Depuis notre arrivée au lycée, je n'avais pas lâché Elkass d'une semelle, mais j'eus d'autant plus envie de me cacher derrière lui dès cet instant. Les élèves déjà arrivés m'observaient sous un silence de plomb, ils étaient si concentrés que ça me donnait l'impression d'être une célébrité. De manière générale, je n'aimais pas les camarades de classe, je les considérais comme des personnages secondaires et j'évitais de leur parler. Mais ceux-là, je les maudis carrément, parce que j'étais certaine qu'ils me jugeaient et que je ne supportais pas d'être jugée.

Je levai le menton et me forçai à marcher droit, sans trop regarder mon propriétaire, pour ne pas paraître dépendante. Je ne m'attardai pas non plus sur les visages des autres, je ne voulais pas qu'ils eussent l'impression que je m'intéressasse à eux. Je ne m'intéressais à personne : je n'étais pas ici pour me faire des amis.

Elkass se dirigea vers le milieu de l'amphi et s'y installa comme un roi. Il me fit signe de le rejoindre d'un mouvement de tête et je m'assis à côté de lui, cachant du mieux que je pus mes mains tremblantes dans les pans de ma tenue.

— Tu as le droit de sourire, me chuchota-t-il à l'oreille.

Je sursautai tandis qu'il reculait pour sortir ses affaires. C'était nouveau, de me parler de si près.

Deux personnes, ou plutôt trois, virent à notre rencontre, l'un traînant derrière lui un jeune homme de notre âge vêtu d'une tunique brune. Reconnaissant l'uniforme des seconds, identique au mien, ainsi que le détecteur de mensonge à son cou, ce fut sur lui que je portai mon attention.

— Alors t'as vraiment acheté une seconde ! s'exclama l'un des deux importuns.

Mon homonyme détournait obstinément le regard. Je me mordis la lèvre, j'allais devoir me concentrer sur quelqu'un d'autre.

— Parce que tu croyais que je plaisantais ? se vexa Elkass.

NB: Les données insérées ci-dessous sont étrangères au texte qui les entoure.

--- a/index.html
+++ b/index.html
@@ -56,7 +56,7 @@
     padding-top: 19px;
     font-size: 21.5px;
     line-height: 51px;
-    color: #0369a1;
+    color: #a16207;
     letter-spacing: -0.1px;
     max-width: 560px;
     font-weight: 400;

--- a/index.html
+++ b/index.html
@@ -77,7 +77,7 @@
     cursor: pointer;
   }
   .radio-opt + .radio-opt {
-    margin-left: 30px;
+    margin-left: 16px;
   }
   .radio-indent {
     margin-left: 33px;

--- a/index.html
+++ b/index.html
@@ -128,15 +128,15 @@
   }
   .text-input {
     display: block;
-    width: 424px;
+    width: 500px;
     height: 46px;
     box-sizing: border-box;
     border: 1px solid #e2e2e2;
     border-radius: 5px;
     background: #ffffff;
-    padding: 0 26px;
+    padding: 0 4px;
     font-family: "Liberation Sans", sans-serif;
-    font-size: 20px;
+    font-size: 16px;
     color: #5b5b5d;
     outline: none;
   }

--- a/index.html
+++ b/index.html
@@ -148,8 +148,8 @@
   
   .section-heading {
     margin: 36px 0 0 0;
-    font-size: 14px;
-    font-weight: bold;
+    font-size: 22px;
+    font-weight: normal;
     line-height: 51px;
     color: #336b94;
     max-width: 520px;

Du coin l'œil, je m'assurai qu'il souriait. C'était étrange, il semblait plus à l'aise avec ces inconnus. Sa manière de parler était relâchée : ces deux jeunes hommes devaient être ses amis. Je me risquai à leur jeter un coup d'œil discret.

L'un —celui qui venait de parler— était un jeune homme à la peau noire qui contrastait avec le doré de son uniforme ainsi qu'avec la blancheur de ses dents, comme il souriait. À bien y regarder, il n'était pas laid. Pas laid du tout, même. Mais je n'étais pas ici pour sympathiser, alors je détournai le regard.

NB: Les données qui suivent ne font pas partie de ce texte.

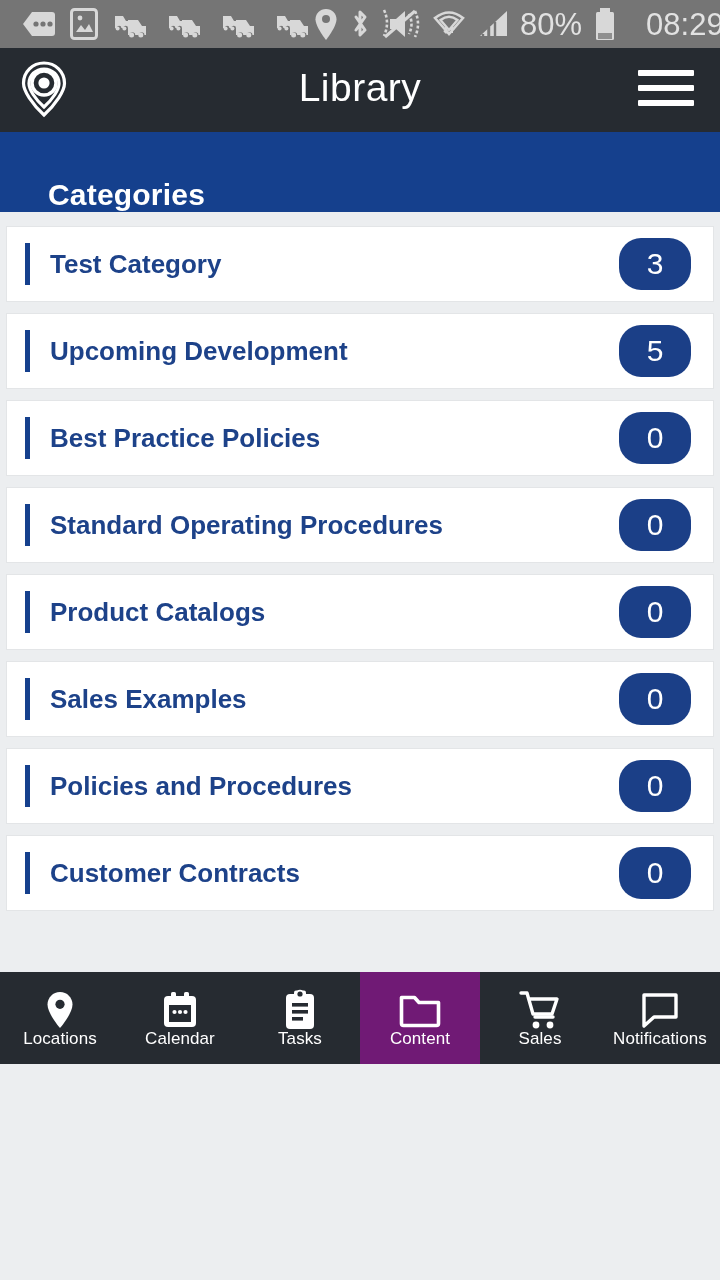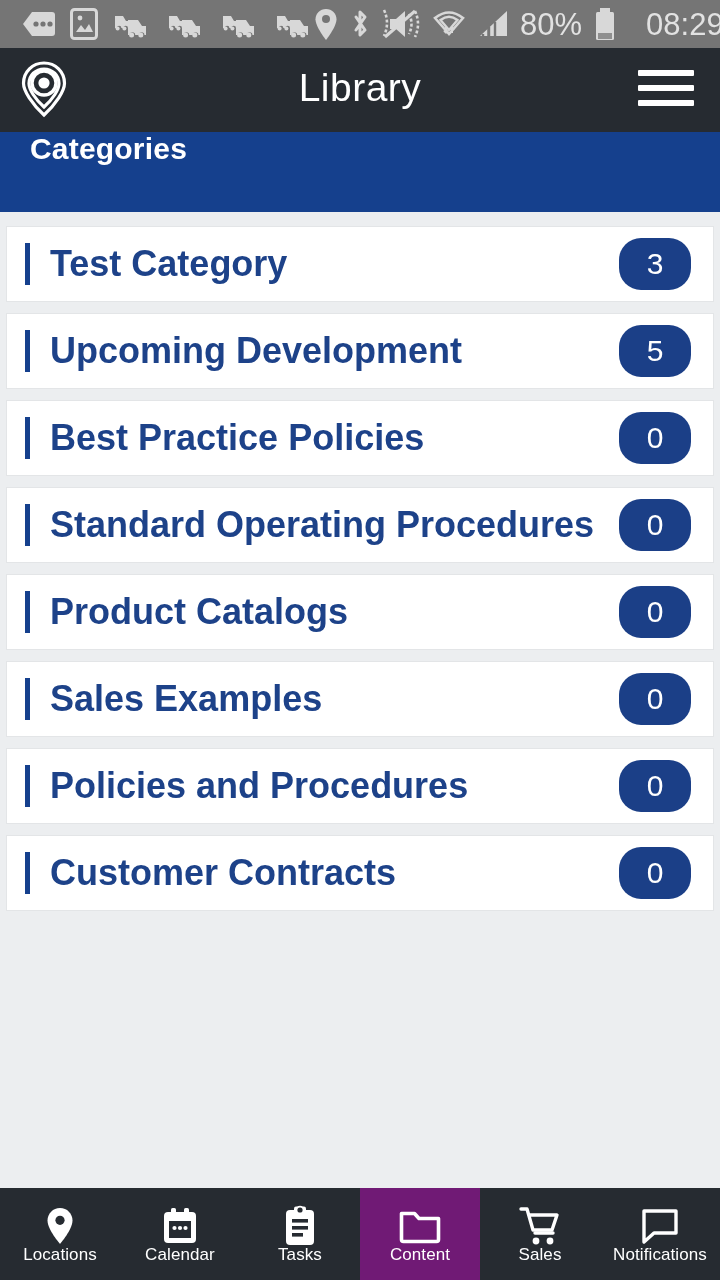--- a/index.html
+++ b/index.html
@@ -11,7 +11,7 @@
   }
   #app {
     position: relative;
-    width: 720px; height: 1280px;
+    width: 720px; height: 1064px;
     display: flex; flex-direction: column;
     background: #eceef0;
   }

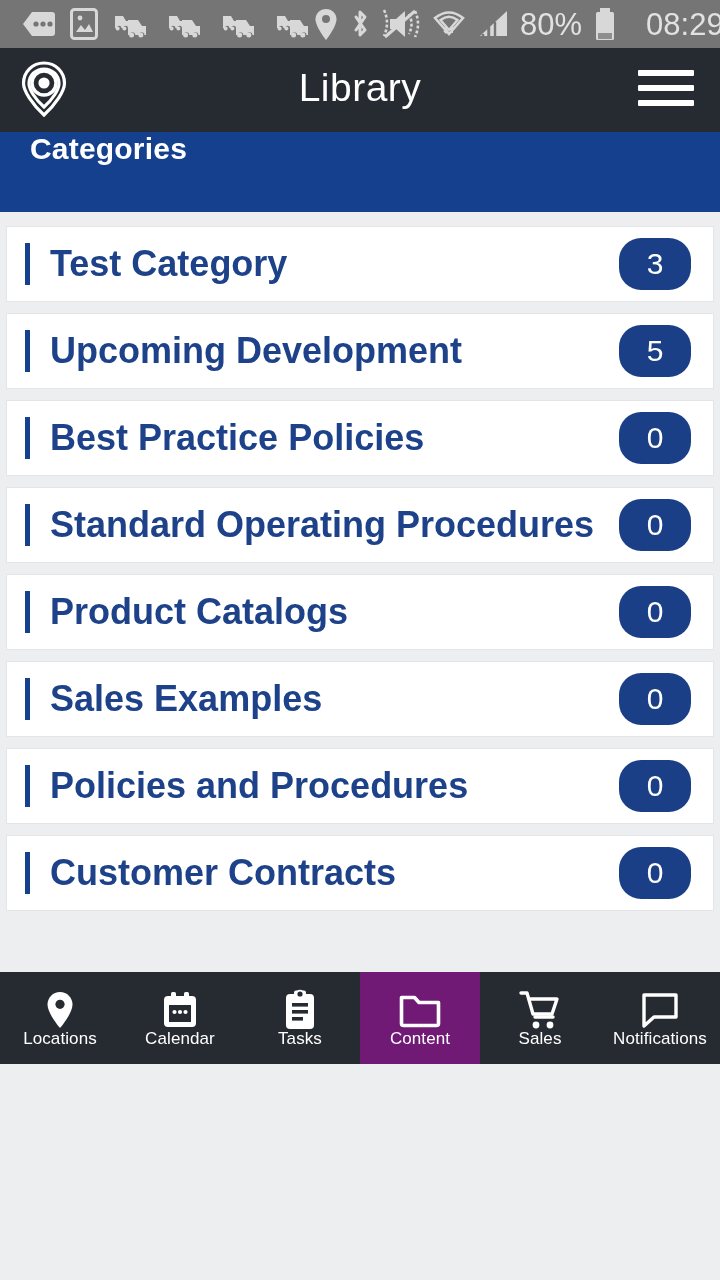--- a/index.html
+++ b/index.html
@@ -77,8 +77,8 @@
   .section-header {
     height: 80px;
     background: #15408d;
-    display: flex; align-items: flex-start;
-    padding: 0 30px;
+    display: flex; align-items: flex-end;
+    padding: 0 48px;
     flex: 0 0 80px;
   }
   .section-header .title {

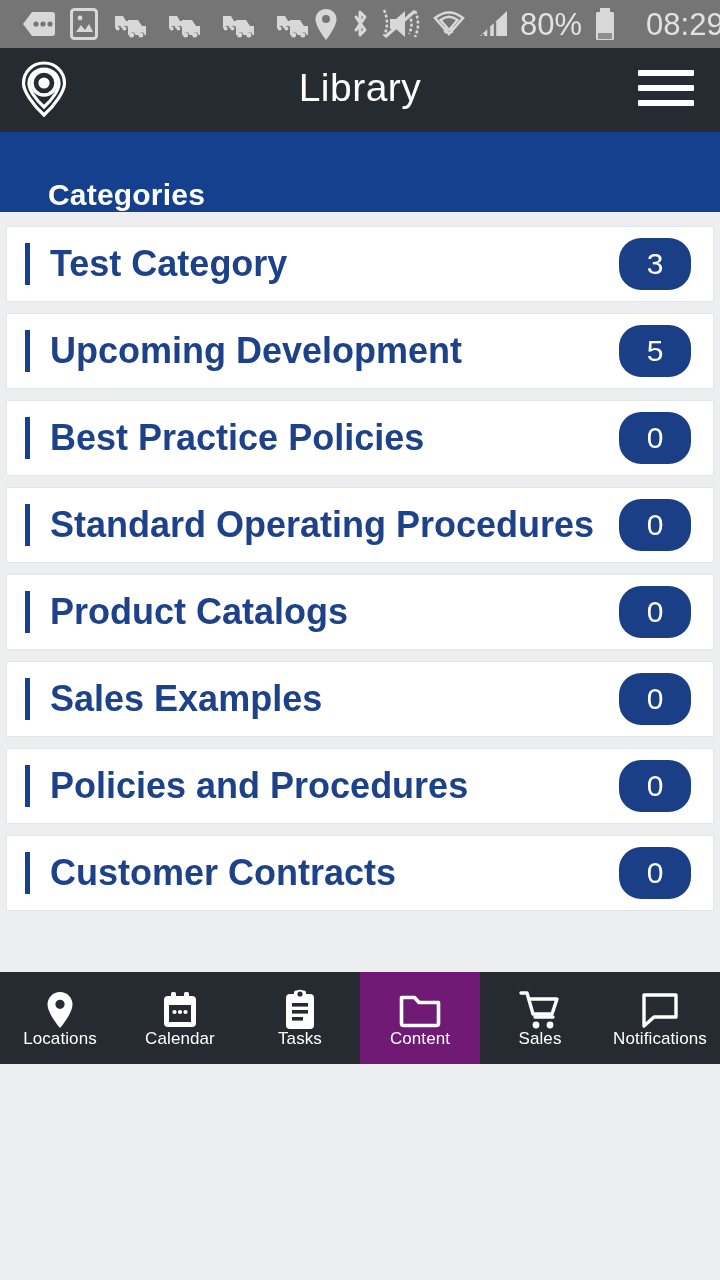--- a/index.html
+++ b/index.html
@@ -114,7 +114,7 @@
   .card-title {
     flex: 1 1 auto;
     color: #1d4289;
-    font-size: 36px;
+    font-size: 26px;
     font-weight: bold;
     line-height: 1.33;
     letter-spacing: 0px;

Le deuxième avait un physique moins avantageux. Son nez était gros et ses joues bouffies encombraient ses yeux déjà petits. C'était plus fort que moi, il m'évoquait un cochon. La ceinture qui retenait sa tunique devait être trop serrée : des bourrelets indésirables passaient par dessus bord. Malgré moi, mon regard retourna vers le premier. Puis je me rendis compte que celui-ci me fixait.

— Bonjour !

Le ton amical qu'il employa était très exagéré. Je fronçai le nez : c'était comme s'il me considérait comme un chiot. Je n'aimais pas ça.

— 'jour, grommelai-je en retour.

Son sourire se figea. L'autre, celui qui ressemblait à un porc, pris la parole :

— Comment tu t'appelles ?

En l'entendant parler, son second leva la tête. Mais j'étais trop occupée à jauger mon interlocuteur pour croiser son regard. J'hésitai à consulter Elkass avant de répondre, parce que chacun de mes mots devait être dangereux pour lui. Je n'étais pas non plus certaine qu'il eût tout à fait accepté mon nouveau prénom. Cependant, comme son ami m'avait posé la question directement, je supposai être en droit de répondre.